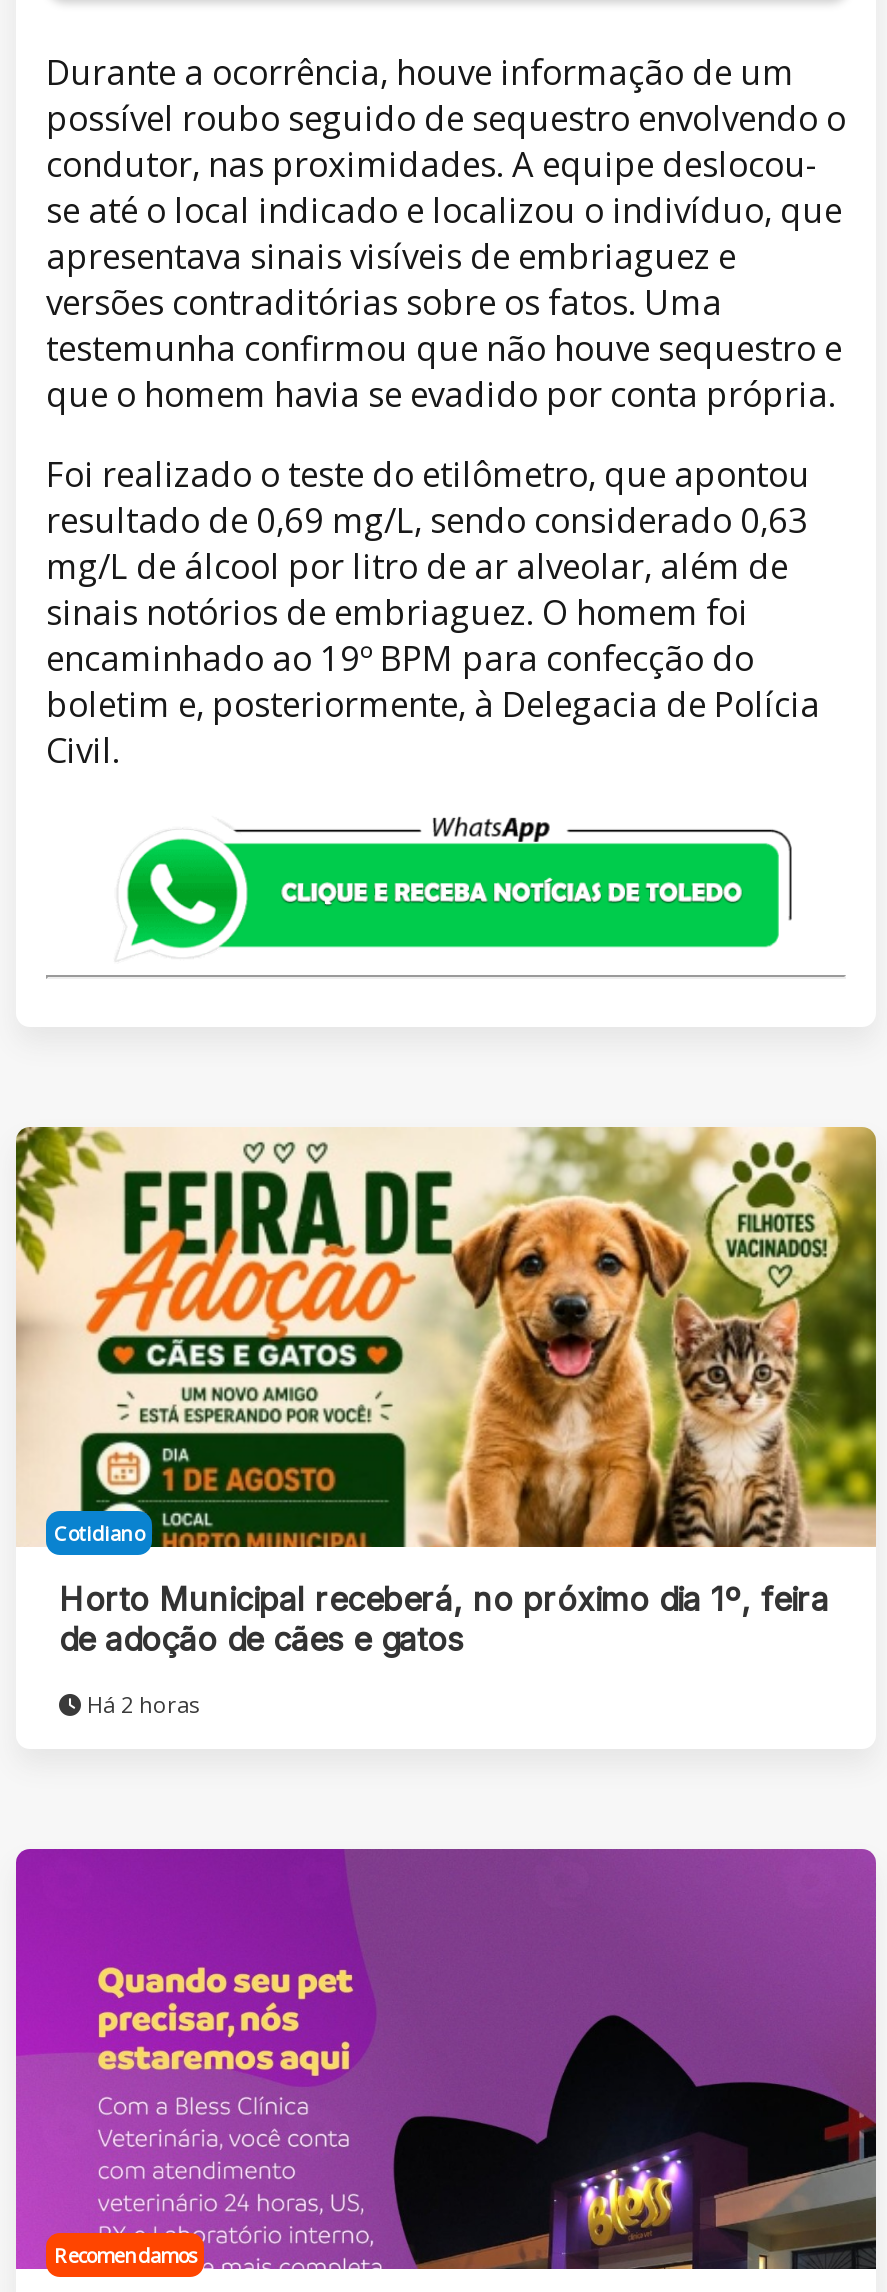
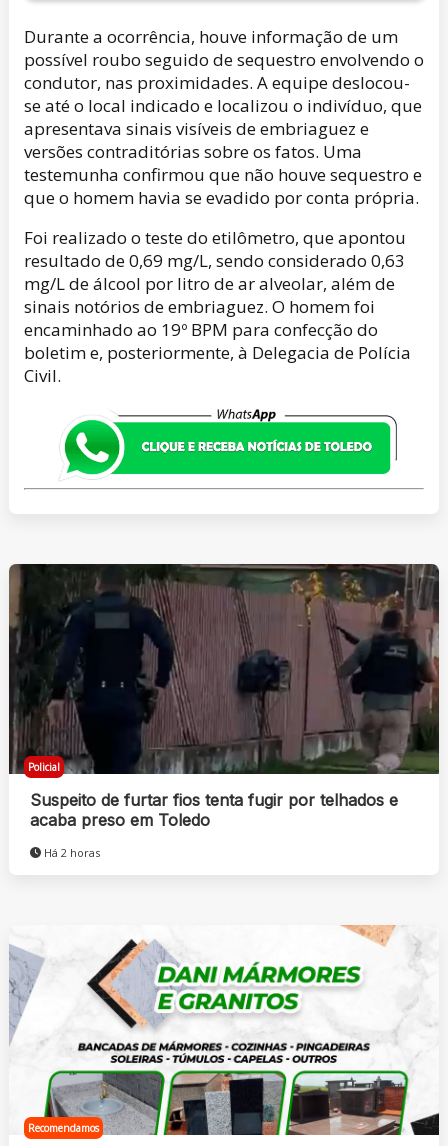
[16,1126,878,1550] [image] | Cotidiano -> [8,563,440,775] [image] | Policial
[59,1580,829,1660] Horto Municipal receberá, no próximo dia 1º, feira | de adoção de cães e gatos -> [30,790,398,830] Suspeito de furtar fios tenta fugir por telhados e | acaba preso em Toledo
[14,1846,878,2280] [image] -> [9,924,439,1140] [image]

◇ ◇ ◇ ◇ ◇

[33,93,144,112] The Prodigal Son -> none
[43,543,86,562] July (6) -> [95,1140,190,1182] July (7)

◇ ◇ ◇ ◇ ◇

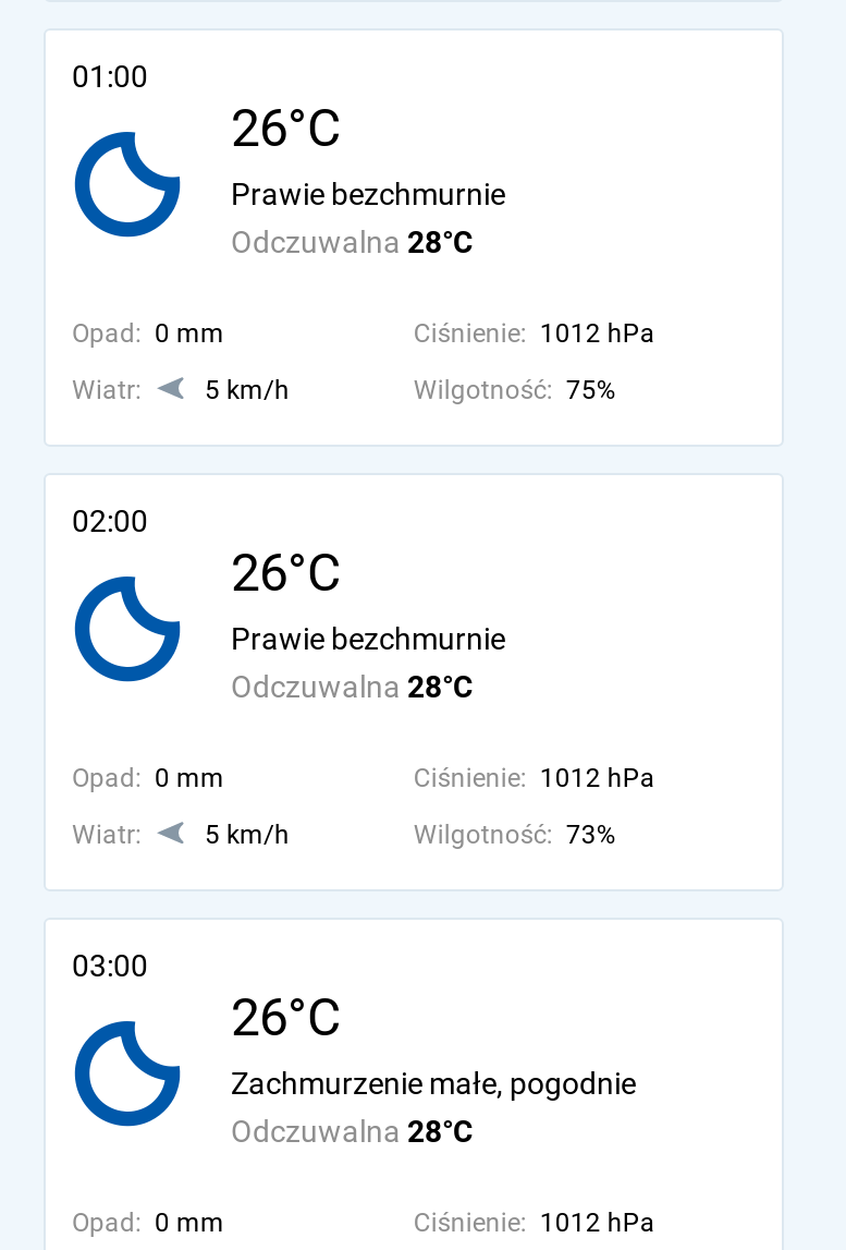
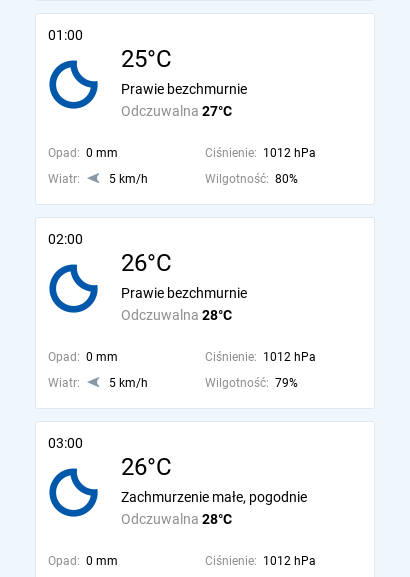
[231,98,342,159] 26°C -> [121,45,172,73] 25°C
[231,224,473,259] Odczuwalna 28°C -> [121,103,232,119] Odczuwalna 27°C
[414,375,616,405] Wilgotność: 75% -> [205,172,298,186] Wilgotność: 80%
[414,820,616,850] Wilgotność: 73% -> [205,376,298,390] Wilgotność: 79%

◇ ◇ ◇ ◇ ◇

**WHAT IS BEING ASKED**: Would you print, exactly as written, every line above from the one holding "[414,375,616,405] Wilgotność: 75%" through the one holding "[414,820,616,850] Wilgotność: 73%", with both included and no other lines?

**SOLUTION FOR THIS TASK**:
[414,375,616,405] Wilgotność: 75% -> [205,172,298,186] Wilgotność: 80%
[414,820,616,850] Wilgotność: 73% -> [205,376,298,390] Wilgotność: 79%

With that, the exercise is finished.